--- PROVIDED INFORMATION Enclosed Below ---

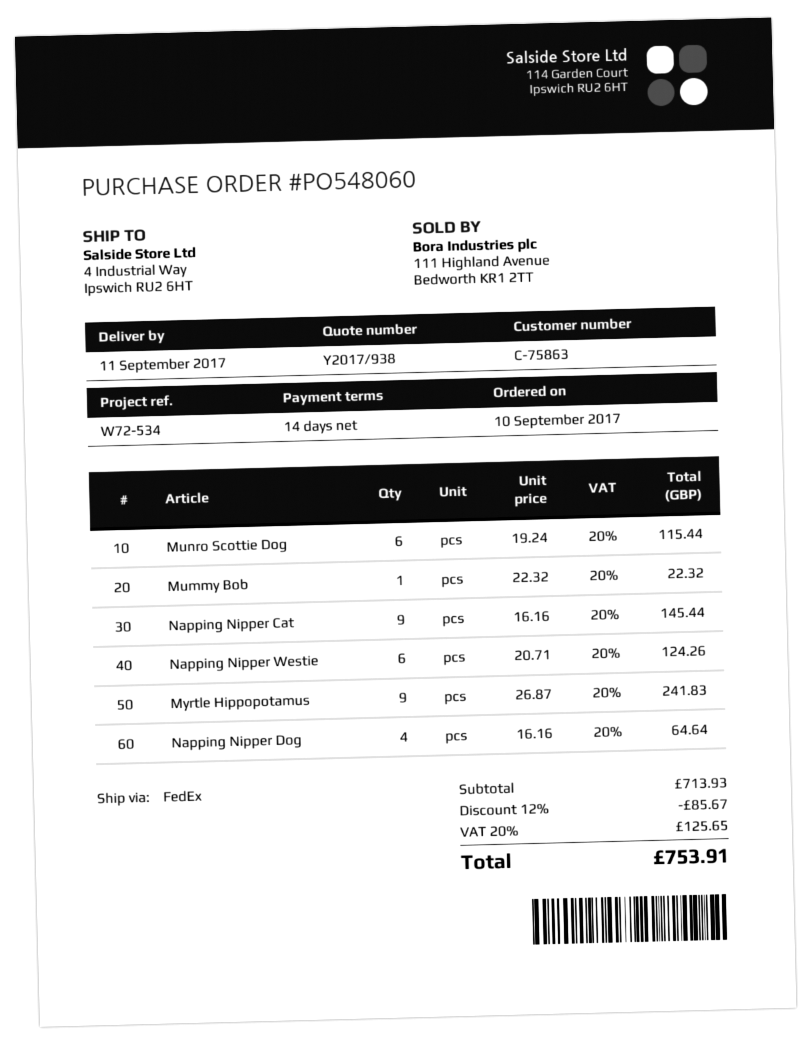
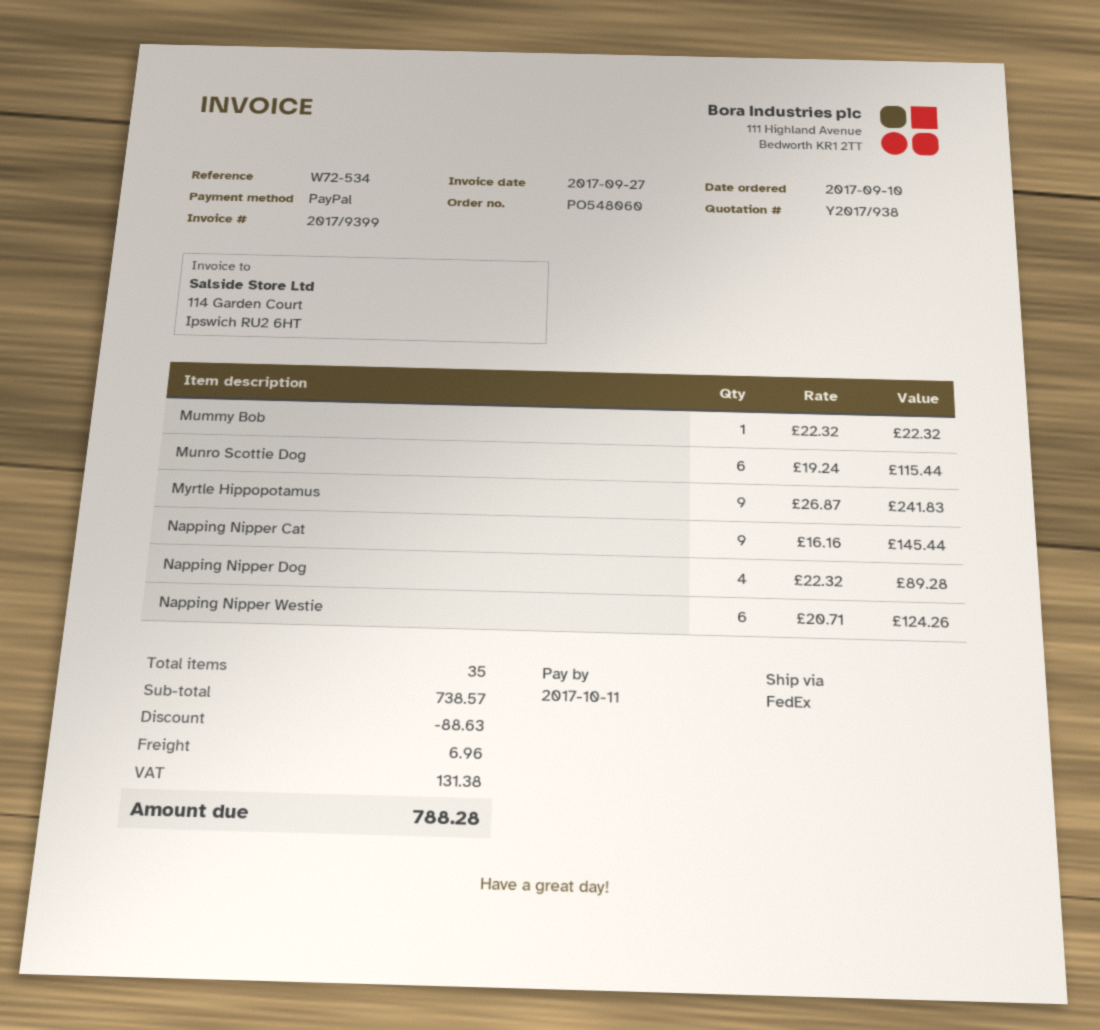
Napping Nipper Dog: 4 x 16.16 = 64.64 -> 4 x 22.32 = 89.28
subtotal: 713.93 -> 738.57
discount: 85.67 -> 88.63
shipping: none -> 6.96
tax: 125.65 -> 131.38
total: 753.91 -> 788.28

--- End of Enclosed PROVIDED INFORMATION ---

■ **WHAT IS NEEDED**:
Write out, word for word, the lines from the one containing "discount: 85.67 -> 88.63" through the end of the records, with no other lines.

■ **TASK RESPONSE**:
discount: 85.67 -> 88.63
shipping: none -> 6.96
tax: 125.65 -> 131.38
total: 753.91 -> 788.28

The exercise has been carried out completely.